EXERCISE INSTRUCTIONS: Reproduce every entry word for word. Drop all pictures from the copy.

#### RECORD EXTRACTS ####

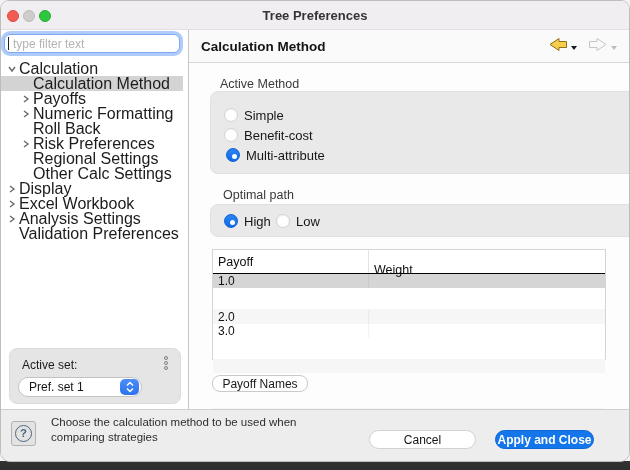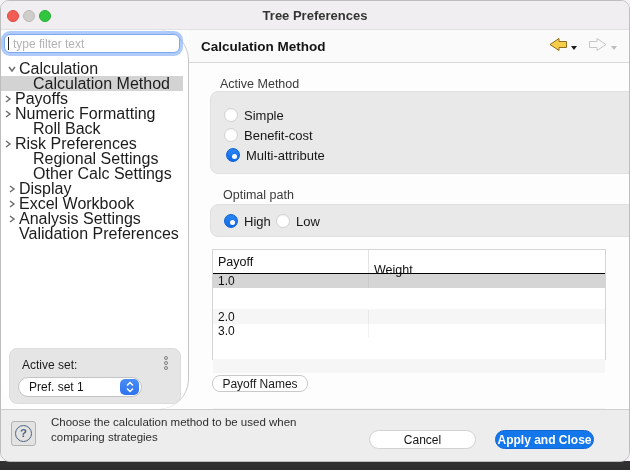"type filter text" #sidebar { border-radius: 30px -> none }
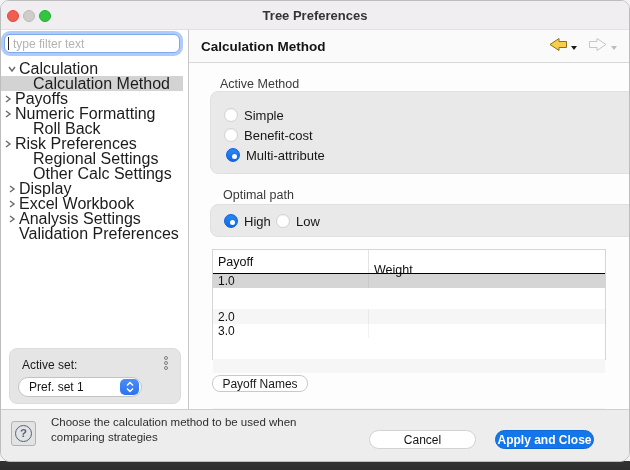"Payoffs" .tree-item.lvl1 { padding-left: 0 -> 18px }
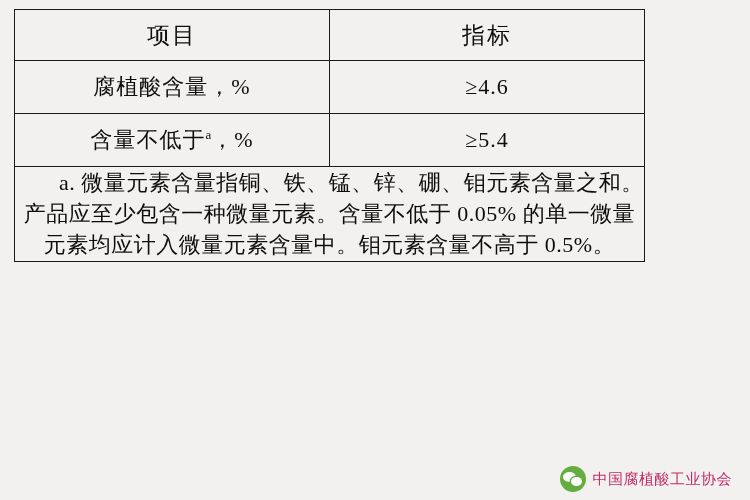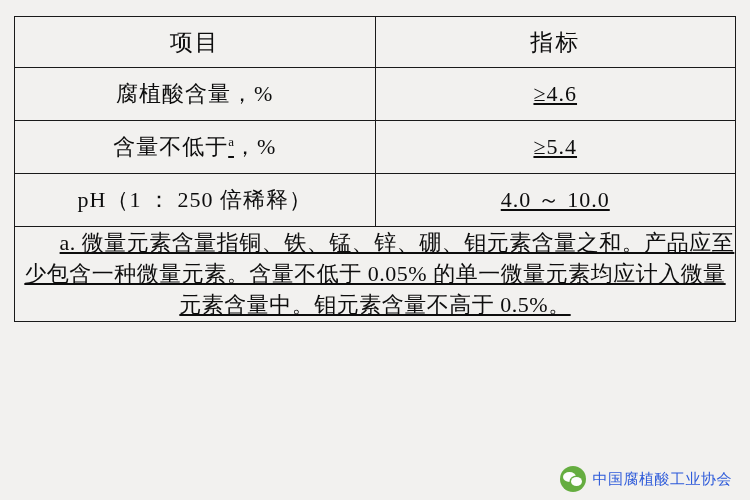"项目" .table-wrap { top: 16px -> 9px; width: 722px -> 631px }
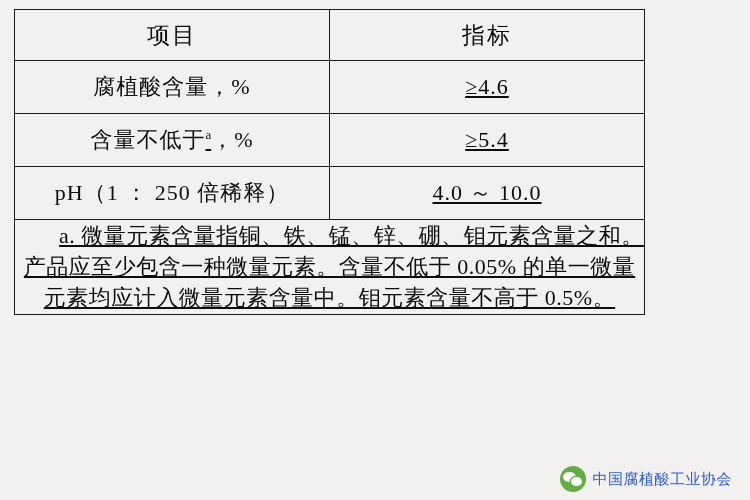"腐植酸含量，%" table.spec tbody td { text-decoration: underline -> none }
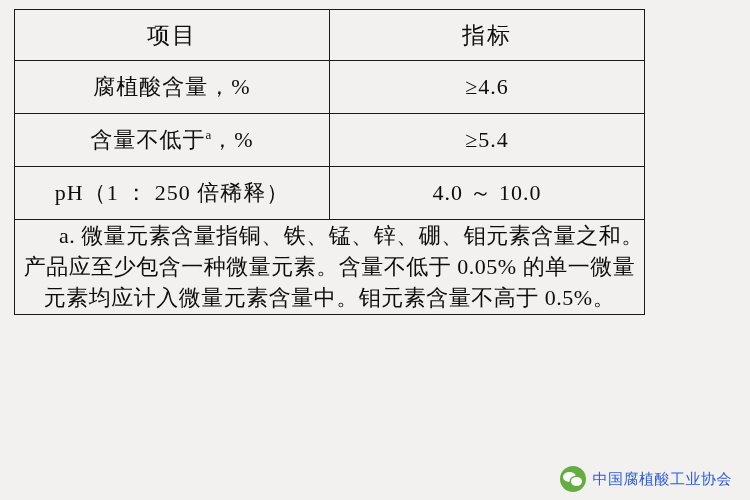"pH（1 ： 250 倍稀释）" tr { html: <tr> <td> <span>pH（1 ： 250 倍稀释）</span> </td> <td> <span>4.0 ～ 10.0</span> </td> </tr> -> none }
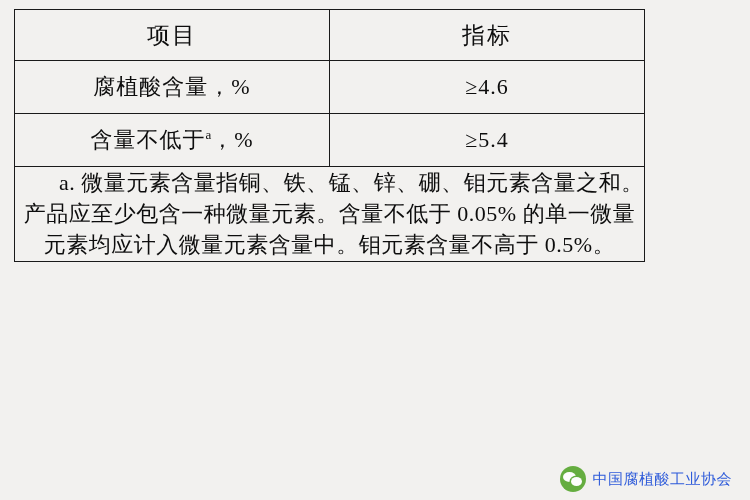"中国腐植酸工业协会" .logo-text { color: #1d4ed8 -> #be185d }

####

OUTPUT FOR THIS TASK:
"type filter text" #sidebar { border-radius: 30px -> none }
"Payoffs" .tree-item.lvl1 { padding-left: 0 -> 18px }
"项目" .table-wrap { top: 16px -> 9px; width: 722px -> 631px }
"腐植酸含量，%" table.spec tbody td { text-decoration: underline -> none }
"pH（1 ： 250 倍稀释）" tr { html: <tr> <td> <span>pH（1 ： 250 倍稀释）</span> </td> <td> <span>4.0 ～ 10.0</span> </td> </tr> -> none }
"中国腐植酸工业协会" .logo-text { color: #1d4ed8 -> #be185d }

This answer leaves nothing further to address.